By Katsuhro Asagiri
TOKYO (IDN) – Nowadays they are trucking hazardous cargo. They carry fine chemicals and ethanols, imported by trading companies, to client factories in Tokyo and surrounding five prefectures, known as the Kanto area. But there is a long and exciting human story behind today’s Gosho Transportation Company.
The short of the long story is that before Yoshio Emori founded Gosho in 1969, its predecessor Emori Oil Co. Ltd was running 27 gas stations in Saitama and Tokyo. The story that son Azuma Emori — who now presides over Gosho — tells, manifests the resilience with which the Japanese citizens helped build up post-war ‘Nihon’. JAPANESE
The end of the Second World War was only six months away, when in February 1945 father Yoshio –the eldest son in a family that had run a traditional Japanese restaurant in Saitama prefecture (north of Tokyo) since the 12th century — was drafted by the Japanese army and shipped to Korea.
From there he got on a train supposedly bound for ‘Manchukuo’, a puppet state of Imperial Japan. But after crossing the Korea-China border, the train moved southwards — instead of northwards where Manchukuo was located — and eventually reached Guangzhou in Southern China.
Yoshio had engaged in three battles, when — after the atom bombing of Hiroshima and Nagasaki — Japan surrendered.
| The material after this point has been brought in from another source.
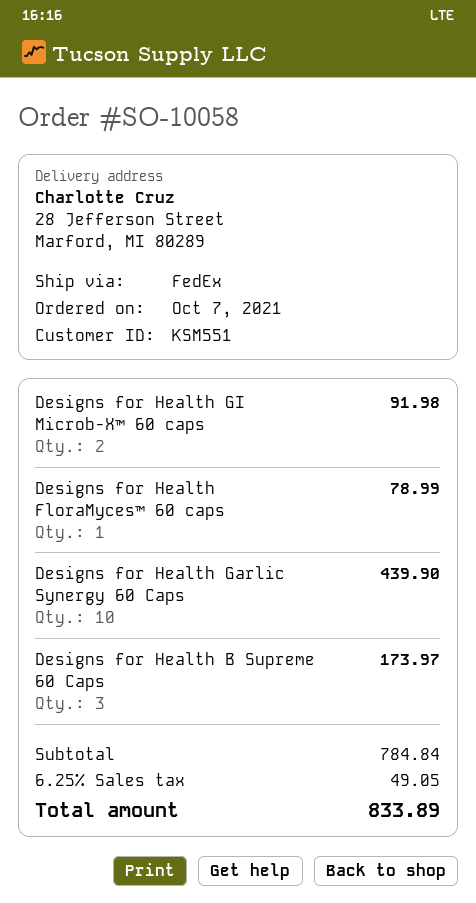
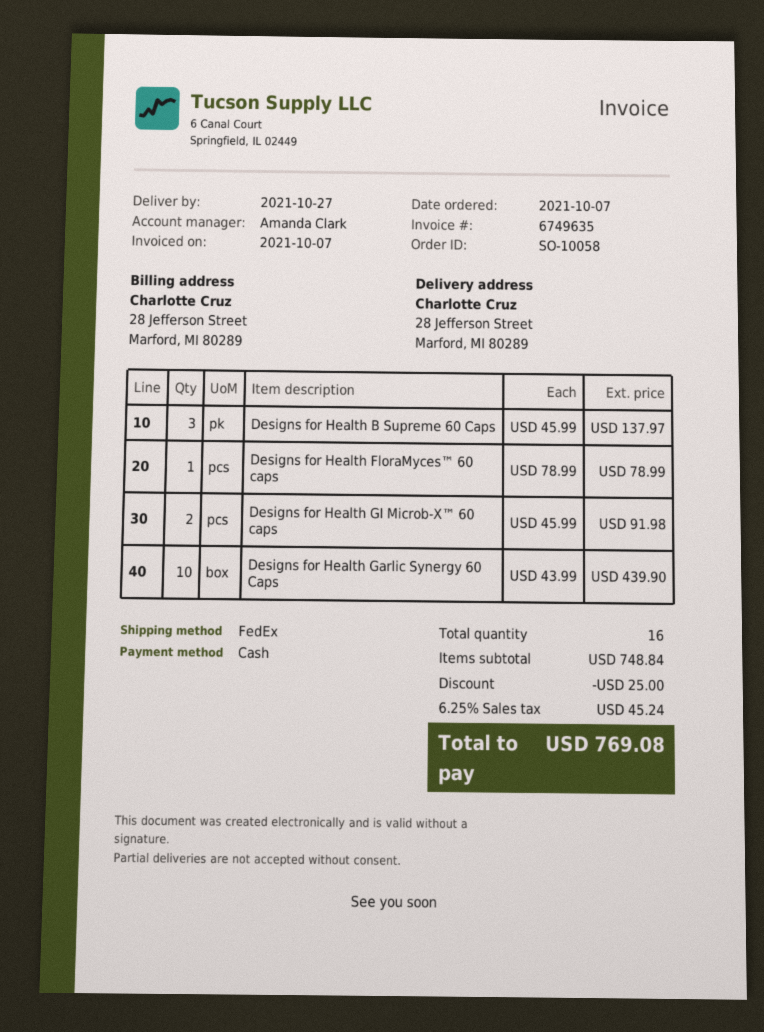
Designs for Health B Supreme 60 Caps: 3 for 173.97 -> 3 for 137.97
subtotal: 784.84 -> 748.84
discount: none -> 25.00
tax: 6.25% = 49.05 -> 6.25% = 45.24
total: 833.89 -> 769.08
He was taken a prisoner by the Eighth Route Army, the larger of the two major Chinese communist forces that formed a unit of the National Revolutionary Army of the Republic of China, which fought the Japanese from 1937 to 1945.
Son Azuma recalls what his father told him returning home after two years in Chinese captivity: While a prisoner in China, father Yoshio would carefully listen to Japanese army officers. One day he heard one of the officers telling others: “You know petroleum is the key to modern times . . . Japan has lost the war in a sense because of the paucity of petroleum.”
Returning to Japan — devastated by bombings during WWII and suffering from acute shortages of food — father Yoshio was convinced of the need to start up a new business that would take into account the needs of the new times. He decided to go into gas station business instead of rebuilding the family restaurant. And so the Emori Oil Co.Ltd was born.
Some four years before the 1973 oil crisis started, father Yoshio came round to the view that the petroleum industry did not offer a promising future. He, therefore, decided to break up the lorry tank division from the Emori Oil, setting up the Emori Transportation Company in 1969, renamed to Gosho Trasportation Company eight years later.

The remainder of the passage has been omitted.